Basics: Just as you suspected, the fundamental difference between the rich and the poor is greed. A close second is a fortuitous choice of fathers.

Explication: The jobs of 800 voters in Rep. Hinchey's (D-NY) district depend on the $835 million a year the new presidential helicopter costs. Obama does not want (nor need) the chopper. Hinchey does. There goes another billion.

Also Ran: Despite suspiciously sound banks, a slight uptick in existing home sales, a small dip in unemployment, etc, there's one thing missing. Demand. If Tom in the next cubicle gets let go, everyone who knows him gets a little more edgy, cuts back a little bit more, buys a cheaper pair of jeans and so on, until suddenly, Mary down the hall is 'let go' too. Etcetera.

Same But Different: Retailers are reporting upbeat same-store results. But that really should read: "Surviving retailers report that some customers from bankrupt competing stores are wandering in from time to time."

Company: On the lighter side, Toyota lost more in the last quarter than GM did in all of the last year. Seems there's enough misery to go around.

Low Milage: To the $2.4 trillion homeowners lost in their house equity last year, add the same amount this year plus the loss of $2.5 trillion in lines of credit on MC/Visa and that's $7.5 trillion in purchasing power out the window. That's half of the US GDP gone missing, a GDP that is 70% consumer spending - and that largely debt driven.

The Usual Suspect: Russia's Deputy PM warns that Eastern Europe could face a new energy crisis next winter if Ukraine doesn't buy more natural gas from Russia now and stockpile it.

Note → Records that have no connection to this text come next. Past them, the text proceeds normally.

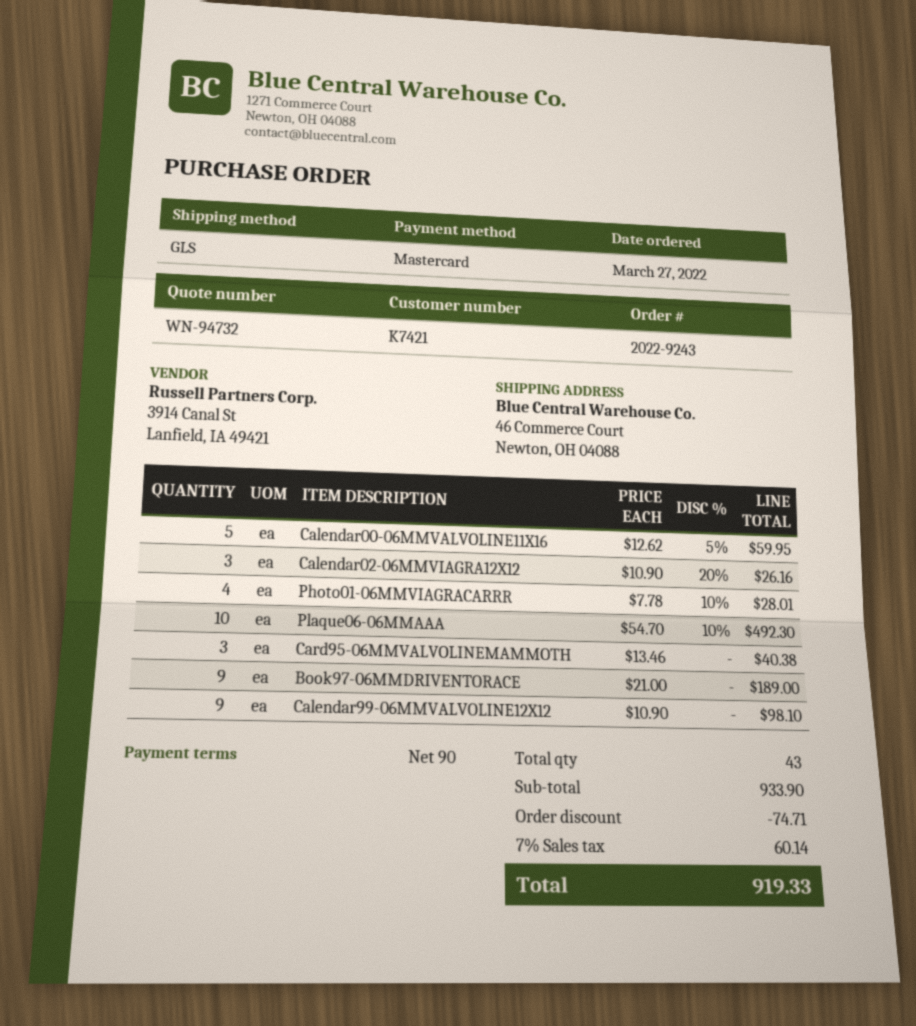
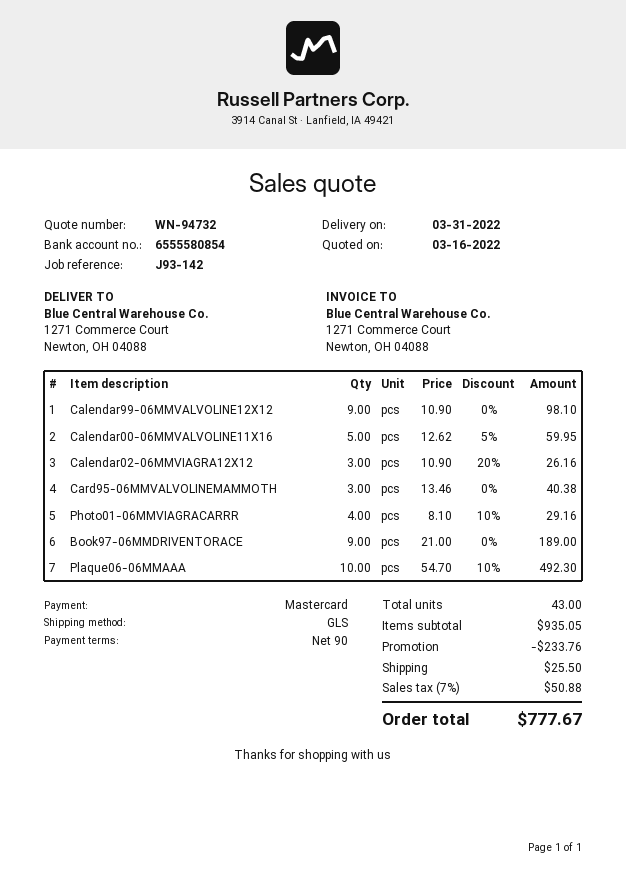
ship to: 46 Commerce Court, Newton, OH 04088 -> 1271 Commerce Court, Newton, OH 04088
Photo01-06MMVIAGRACARRR: 4 x 7.78 - 10% = 28.01 -> 4 x 8.10 - 10% = 29.16
subtotal: 933.90 -> 935.05
discount: 74.71 -> 233.76
shipping: none -> 25.50
tax: 7% = 60.14 -> 7% = 50.88
total: 919.33 -> 777.67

He also suggested that Ukraine's gas infrastructure is insufficient to handle the volume required. Either way, it's going to be their fault, not Russia's.

Diet is as Diet Does: As I've long suspected, people get fat because they eat too much. Putting down the fork and leaving the table is still the best exercise.

Putting the Bull in the Market: Most of the top 25 originators of subprime mortgages were financed by BofA, Citigroup, Goldman Sachs, JP Morgan and Wells Fargo - to the tune of about $1 trillion. These same buffoons have garnered $700 billion in taxpayer rewards. The stress isn't theirs, either. It belongs to the taxpayers.

Ah, shoots: Consumer credit fell $11 billion last month. That's $11 billion they didn't spend, too. But that's not enough to make the $2.5 trillion in outstanding credit look any more reasonable.

Essay Question: "Why Has the Securitization Market Dried Up?" And I want something more than "because they ran out of greater fools."

Old Adage: My wife claimed our boat was a hole in the water into which we kept throwing money. Tanker owners' wives are saying the same thing as ship owners are making no rental income carrying oil from the Middle East to the US, while paying $3,500 a day for fuel. At least I had sails.

Follow-up: A 30-year follow-up study of 54,000 smokers shows - once again and "strongly" - that smoking will kill you. Too bad we don't have 54,000 earths and 30 years to study global warming.

Let the Good Times Roll: Fannie Mae has lost another $23 billion, needs an increase in its allowance because "its entire mortgage portfolio was experiencing increases in delinquency and default rates."

Porn O'Graph: Down on the farm.

Porn O'Graph: Down on the farm, part II.

Porn O'Graph: Down on the farm, Part III, You are here.

3 comments:

Phil said...

I absolutely love your sense of snark.

OSR said...
This comment has been removed by the author.
OSR said...

Tanker owners' wives are saying the same thing as ship owners are making no rental income carrying oil from the Middle East to the US, while paying $3,500 a day for fuel.I'm not so sure. NAT has stayed profitable and maintained a 15% over the last 4Qs.